### Work item
Please give back word for word the lines below, from the first one through the one with "развитие письменной и".

[Records from a data source]

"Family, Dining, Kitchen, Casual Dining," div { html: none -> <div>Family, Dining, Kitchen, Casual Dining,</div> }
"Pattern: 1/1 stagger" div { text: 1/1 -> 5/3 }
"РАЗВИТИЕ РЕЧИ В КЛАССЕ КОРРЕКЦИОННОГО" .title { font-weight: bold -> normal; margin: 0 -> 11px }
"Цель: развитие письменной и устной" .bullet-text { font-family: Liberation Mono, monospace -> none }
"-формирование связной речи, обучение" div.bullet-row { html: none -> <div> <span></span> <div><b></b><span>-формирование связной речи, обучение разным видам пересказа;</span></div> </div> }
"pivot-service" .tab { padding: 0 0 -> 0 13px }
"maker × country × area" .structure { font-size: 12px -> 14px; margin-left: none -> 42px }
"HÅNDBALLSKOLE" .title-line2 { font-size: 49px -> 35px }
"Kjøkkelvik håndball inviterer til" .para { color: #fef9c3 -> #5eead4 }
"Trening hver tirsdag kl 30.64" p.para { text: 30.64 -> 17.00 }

### Response for this exercise
"Family, Dining, Kitchen, Casual Dining," div { html: none -> <div>Family, Dining, Kitchen, Casual Dining,</div> }
"Pattern: 1/1 stagger" div { text: 1/1 -> 5/3 }
"РАЗВИТИЕ РЕЧИ В КЛАССЕ КОРРЕКЦИОННОГО" .title { font-weight: bold -> normal; margin: 0 -> 11px }
"Цель: развитие письменной и устной" .bullet-text { font-family: Liberation Mono, monospace -> none }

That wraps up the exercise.